> _EXERCISE DETAILS_
Work through the data below and state how many lines contain "dcdcdc", giving that number alone.

Web interface edit records
• • • •

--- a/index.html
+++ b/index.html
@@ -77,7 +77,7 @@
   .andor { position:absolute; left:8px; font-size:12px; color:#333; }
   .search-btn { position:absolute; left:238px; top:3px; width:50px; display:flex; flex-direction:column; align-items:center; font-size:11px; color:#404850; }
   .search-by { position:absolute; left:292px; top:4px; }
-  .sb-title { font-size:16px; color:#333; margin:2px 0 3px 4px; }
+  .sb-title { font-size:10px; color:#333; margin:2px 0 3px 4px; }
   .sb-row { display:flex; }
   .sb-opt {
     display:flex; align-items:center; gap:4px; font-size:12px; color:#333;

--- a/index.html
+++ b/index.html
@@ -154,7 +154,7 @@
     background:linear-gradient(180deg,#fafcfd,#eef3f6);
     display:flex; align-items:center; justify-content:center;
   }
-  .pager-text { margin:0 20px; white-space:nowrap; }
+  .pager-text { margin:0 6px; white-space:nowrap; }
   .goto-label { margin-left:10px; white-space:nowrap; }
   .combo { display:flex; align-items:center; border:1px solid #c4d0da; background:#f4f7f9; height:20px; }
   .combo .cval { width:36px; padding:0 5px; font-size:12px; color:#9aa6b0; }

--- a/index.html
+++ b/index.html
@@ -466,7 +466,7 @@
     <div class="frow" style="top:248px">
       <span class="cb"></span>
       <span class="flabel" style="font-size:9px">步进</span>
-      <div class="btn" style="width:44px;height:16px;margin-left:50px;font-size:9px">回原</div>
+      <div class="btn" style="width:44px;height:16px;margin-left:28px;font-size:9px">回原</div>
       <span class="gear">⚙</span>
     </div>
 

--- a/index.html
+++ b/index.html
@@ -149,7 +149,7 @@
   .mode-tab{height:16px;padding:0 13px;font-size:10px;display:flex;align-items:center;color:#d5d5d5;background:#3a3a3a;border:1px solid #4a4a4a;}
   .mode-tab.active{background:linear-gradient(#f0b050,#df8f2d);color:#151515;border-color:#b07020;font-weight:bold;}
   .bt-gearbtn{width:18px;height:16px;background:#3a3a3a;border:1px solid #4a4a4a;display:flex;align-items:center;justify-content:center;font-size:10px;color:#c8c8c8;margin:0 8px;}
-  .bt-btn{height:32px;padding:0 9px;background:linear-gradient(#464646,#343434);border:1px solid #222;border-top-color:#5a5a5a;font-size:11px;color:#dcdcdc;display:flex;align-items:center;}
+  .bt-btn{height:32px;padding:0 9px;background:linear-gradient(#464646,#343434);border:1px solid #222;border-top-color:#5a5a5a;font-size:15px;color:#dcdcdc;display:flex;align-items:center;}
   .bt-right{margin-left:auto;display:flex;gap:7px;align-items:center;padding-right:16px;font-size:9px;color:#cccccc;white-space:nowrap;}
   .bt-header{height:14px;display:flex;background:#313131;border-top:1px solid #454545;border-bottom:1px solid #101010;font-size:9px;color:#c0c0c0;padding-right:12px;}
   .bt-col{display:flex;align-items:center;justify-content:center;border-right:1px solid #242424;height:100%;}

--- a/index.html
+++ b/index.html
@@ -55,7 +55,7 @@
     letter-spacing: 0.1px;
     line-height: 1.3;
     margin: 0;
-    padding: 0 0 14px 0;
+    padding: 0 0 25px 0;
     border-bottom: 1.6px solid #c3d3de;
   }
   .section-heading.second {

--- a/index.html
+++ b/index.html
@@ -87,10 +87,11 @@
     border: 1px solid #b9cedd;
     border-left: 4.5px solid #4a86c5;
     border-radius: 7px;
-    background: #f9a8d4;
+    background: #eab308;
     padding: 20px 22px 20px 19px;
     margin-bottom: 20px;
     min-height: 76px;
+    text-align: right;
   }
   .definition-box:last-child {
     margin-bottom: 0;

• • • •

> _OUTPUT FOR THIS EXERCISE_
2